Source records
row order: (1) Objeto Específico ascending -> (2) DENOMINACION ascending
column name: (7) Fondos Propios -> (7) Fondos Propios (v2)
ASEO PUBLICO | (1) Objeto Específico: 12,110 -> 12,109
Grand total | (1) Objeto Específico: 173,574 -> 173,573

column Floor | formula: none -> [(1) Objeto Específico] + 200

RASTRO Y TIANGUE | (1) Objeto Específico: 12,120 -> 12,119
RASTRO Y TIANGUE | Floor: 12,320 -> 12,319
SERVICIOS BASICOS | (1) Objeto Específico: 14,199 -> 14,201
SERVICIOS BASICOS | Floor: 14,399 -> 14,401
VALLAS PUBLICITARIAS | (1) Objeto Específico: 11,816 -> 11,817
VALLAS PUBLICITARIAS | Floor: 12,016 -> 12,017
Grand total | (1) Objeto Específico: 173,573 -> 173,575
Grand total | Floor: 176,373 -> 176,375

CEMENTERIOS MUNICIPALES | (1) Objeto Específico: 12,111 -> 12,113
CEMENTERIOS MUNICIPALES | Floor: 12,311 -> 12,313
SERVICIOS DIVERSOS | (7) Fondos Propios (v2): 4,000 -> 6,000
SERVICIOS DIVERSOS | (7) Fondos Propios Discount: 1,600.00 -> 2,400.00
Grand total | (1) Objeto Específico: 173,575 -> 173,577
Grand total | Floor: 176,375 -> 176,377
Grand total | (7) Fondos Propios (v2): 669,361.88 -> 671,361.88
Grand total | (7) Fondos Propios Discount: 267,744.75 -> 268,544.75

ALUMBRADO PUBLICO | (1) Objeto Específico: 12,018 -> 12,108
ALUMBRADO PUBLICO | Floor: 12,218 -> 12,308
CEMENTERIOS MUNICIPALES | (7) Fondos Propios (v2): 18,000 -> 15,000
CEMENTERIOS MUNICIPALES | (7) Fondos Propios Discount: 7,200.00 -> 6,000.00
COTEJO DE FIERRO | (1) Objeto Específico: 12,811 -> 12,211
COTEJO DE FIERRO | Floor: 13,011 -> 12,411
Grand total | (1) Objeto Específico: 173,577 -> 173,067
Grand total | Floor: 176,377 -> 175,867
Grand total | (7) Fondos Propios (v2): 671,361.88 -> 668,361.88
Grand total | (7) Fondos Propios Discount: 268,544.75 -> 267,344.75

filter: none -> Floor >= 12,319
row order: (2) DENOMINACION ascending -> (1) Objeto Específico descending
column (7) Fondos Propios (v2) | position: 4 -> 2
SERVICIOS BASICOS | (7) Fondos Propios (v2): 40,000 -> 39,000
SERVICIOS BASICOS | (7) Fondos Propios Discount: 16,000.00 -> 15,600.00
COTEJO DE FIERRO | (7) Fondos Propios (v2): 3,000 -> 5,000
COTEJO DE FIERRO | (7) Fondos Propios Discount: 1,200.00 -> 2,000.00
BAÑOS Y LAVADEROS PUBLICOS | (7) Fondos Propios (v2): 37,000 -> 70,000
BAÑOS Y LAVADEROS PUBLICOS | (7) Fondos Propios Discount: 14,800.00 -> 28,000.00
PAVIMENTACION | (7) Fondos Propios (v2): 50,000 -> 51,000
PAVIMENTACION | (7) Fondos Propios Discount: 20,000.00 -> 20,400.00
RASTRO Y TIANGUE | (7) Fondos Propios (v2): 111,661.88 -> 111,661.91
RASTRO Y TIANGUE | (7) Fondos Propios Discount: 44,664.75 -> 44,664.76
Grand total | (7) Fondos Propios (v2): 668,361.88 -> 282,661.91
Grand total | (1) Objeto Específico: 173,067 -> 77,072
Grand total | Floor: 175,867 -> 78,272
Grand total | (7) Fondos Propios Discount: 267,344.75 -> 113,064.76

What you should do
Repeat every line of the data word for word until you have repeated the line that contains "Grand total | (1) Objeto Específico: 173,574", which is the last one to include.

Expected output
row order: (1) Objeto Específico ascending -> (2) DENOMINACION ascending
column name: (7) Fondos Propios -> (7) Fondos Propios (v2)
ASEO PUBLICO | (1) Objeto Específico: 12,110 -> 12,109
Grand total | (1) Objeto Específico: 173,574 -> 173,573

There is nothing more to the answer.